As I sign off, I send my
love to my two precious children, Robert and Kelly Palmer.
Hi, this is a dispatch for
the SummitClimb Everest Tibet expedition on April 18th from Everest Basecamp
at 5200 metres/17,000 feet.
Yesterday after breakfast
we left Tingri and drove very anxiously through the Tibetan Himalayan
foothills, with spectacular views of the mountains and numerous yak herding
families towards basecamp.
After arriving at basecamp
around noon, we helped set up tents and unpacked our gear. The rest of the day
we spent exploring our immediate surroundings and enjoying the view of Everest
towering over us.
After a mild night of -5
degrees centigrade, half of our group explored the way up to IBC (Intermediate
Basecamp), while the others walked down the valley to the Rongbuk Monastery
for a puja ceremony, blessings for a safe and successful climb.
After a tasty lunch, we
relaxed in basecamp and continued our acclimatization to the rising altitude.
Bye for now.
April 16: Hi, this is
Richard Little calling in for the SummitClimb Everest Tibet expedition on
April 16th from Tingri in Tibet.
We’re at about 4400
metres/14,000 feet spending a rest day here before going on to basecamp
tomorrow. We left Kathmandu at about 4:30 a.m. on the 14th and arrived at the
Friendship Bridge on the border at about 9:30 a.m. that morning. It took us
about 5 hours to clear the processing at the border, which was kind of tough
for us because most of us got very little sleep the night before, as it was
New Year’s Eve on the Hindu calendar. There was lots of activity going on in
the hotels and streets of Kathmandu with lots of noise, but we were anxious to
get started.
After crossing through the
border we spent the night in Zhangmu, which is a border town. Then the next
morning we spent what can only be described as 6 teeth-jarring hours on dirt
roads to get here to Tingri. It’s an extraordinary place located up on the
Tibetan plateau.
It’s been great because
we’ve now switched our diets from Nepalese to Chinese food for a change. All
of the food has been really great with lots of it.

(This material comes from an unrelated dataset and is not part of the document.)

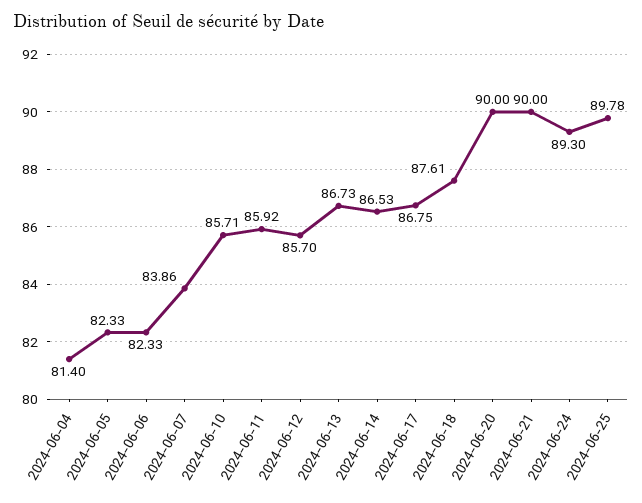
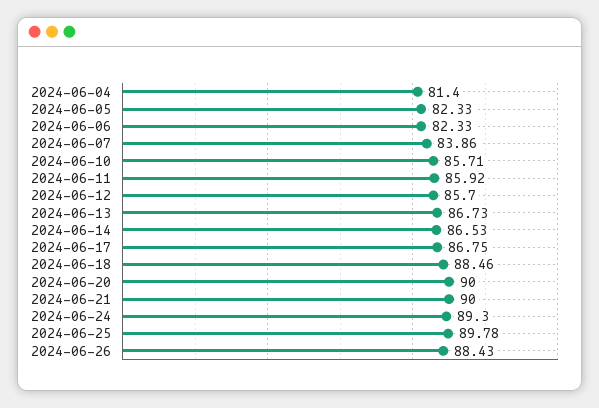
2024-06-18: 87.61 -> 88.46
2024-06-26: none -> 88.43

Everyone is doing fine here
and looking forward to being in basecamp tomorrow. With that, I will say bye
for now. This is Richard Little signing off.

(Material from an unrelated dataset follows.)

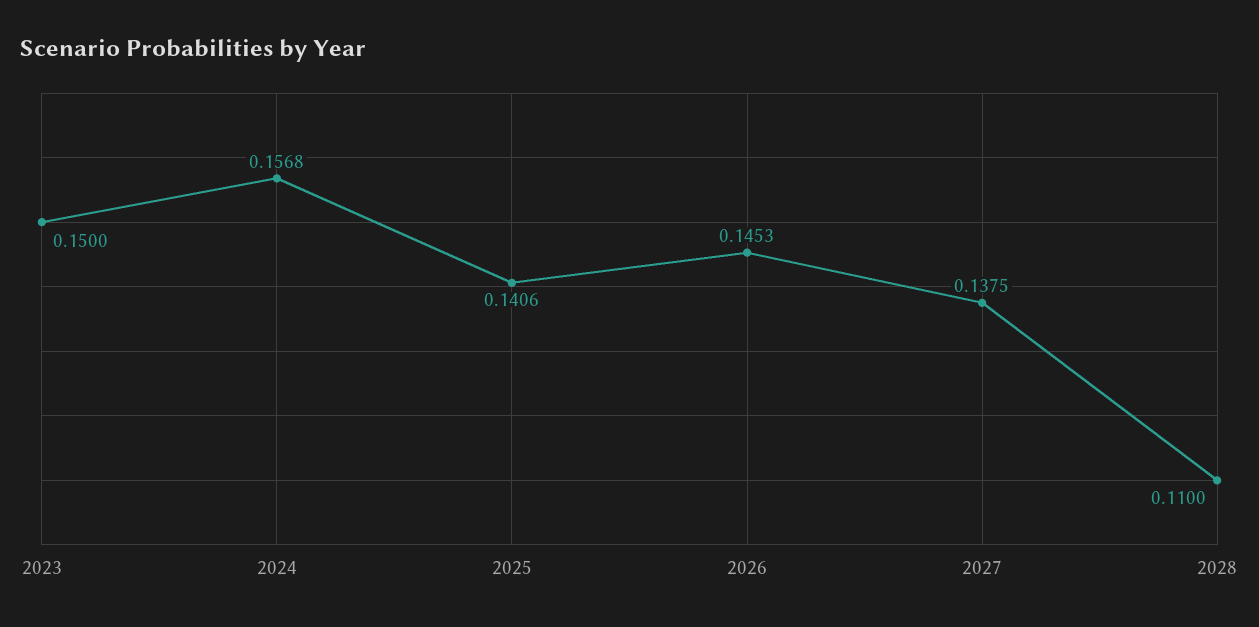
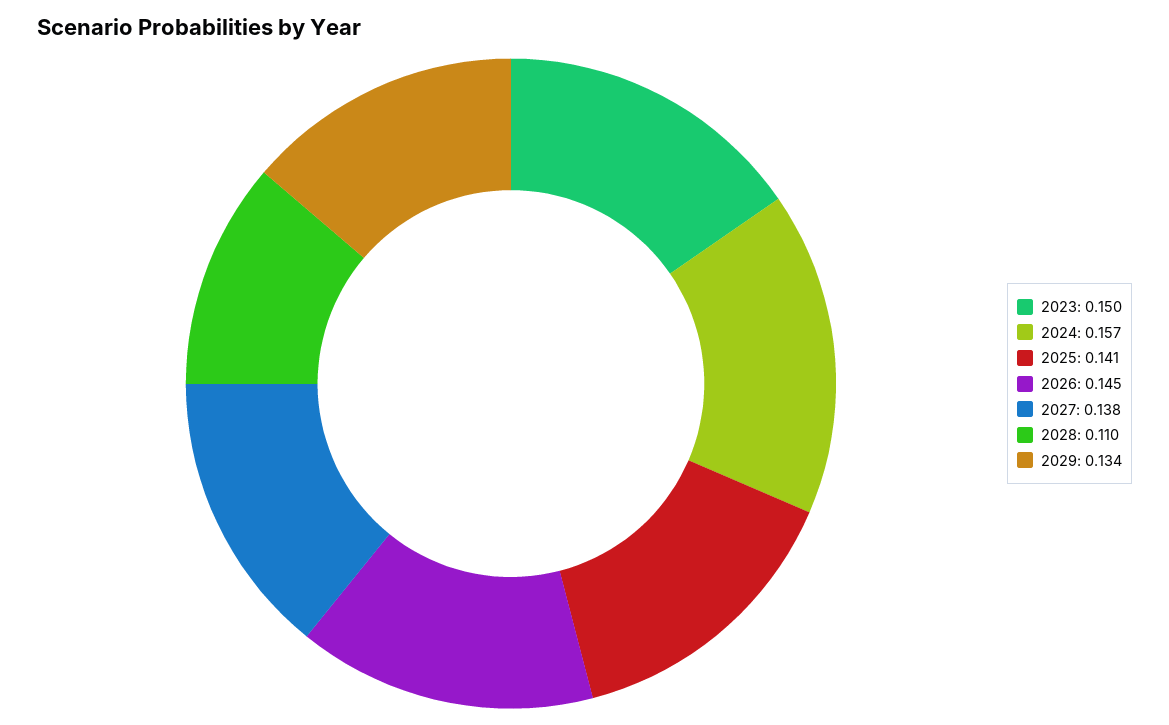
2029: none -> 0.134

Earlier: 15 April, 2009: Hello SummitClimb news.
This is Arnold Coster, the leader of the Everest Tibet expedition calling in a
dispatch for 15 April from Tingri in Tibet. Yesterday we had a hard day
crossing the border in Zhangmu, but eventually we managed to get into Tibet.
It was a bit hard for me to call, so that's why I'm reporting in now.
This morning we left Zhangmu early at
7:00 a.m. Chinese time and drove to Tingri. The whole team is in Tingri now at
4300 metres/14,200 feet. Tomorrow we will also stay in Tingri so that the
truck with all of our equipment can catch up and go ahead to basecamp. When we
show up our basecamp will be ready.
All members are doing fine and healthy.
Everybody was a little bit irritated from the long wait for the visa and also
the long wait at the border crossing, but everything is good now. Our
expedition is finally getting started.
The weather is perfect. I'm sitting on
top of a hill right now looking at Everest and Cho Oyu and they just look
gorgeous. There are very few foreign teams here, so I think we may have a big
mountain for ourselves.
I will send the next dispatch in once
we reach basecamp. Bye, bye.
Earlier: Hi SummitClimb news readers, Yesterday we finally got the
got news from Lhasa that our Everest permit is approved. Now we only have to
see how fast they can wrap up the paperwork.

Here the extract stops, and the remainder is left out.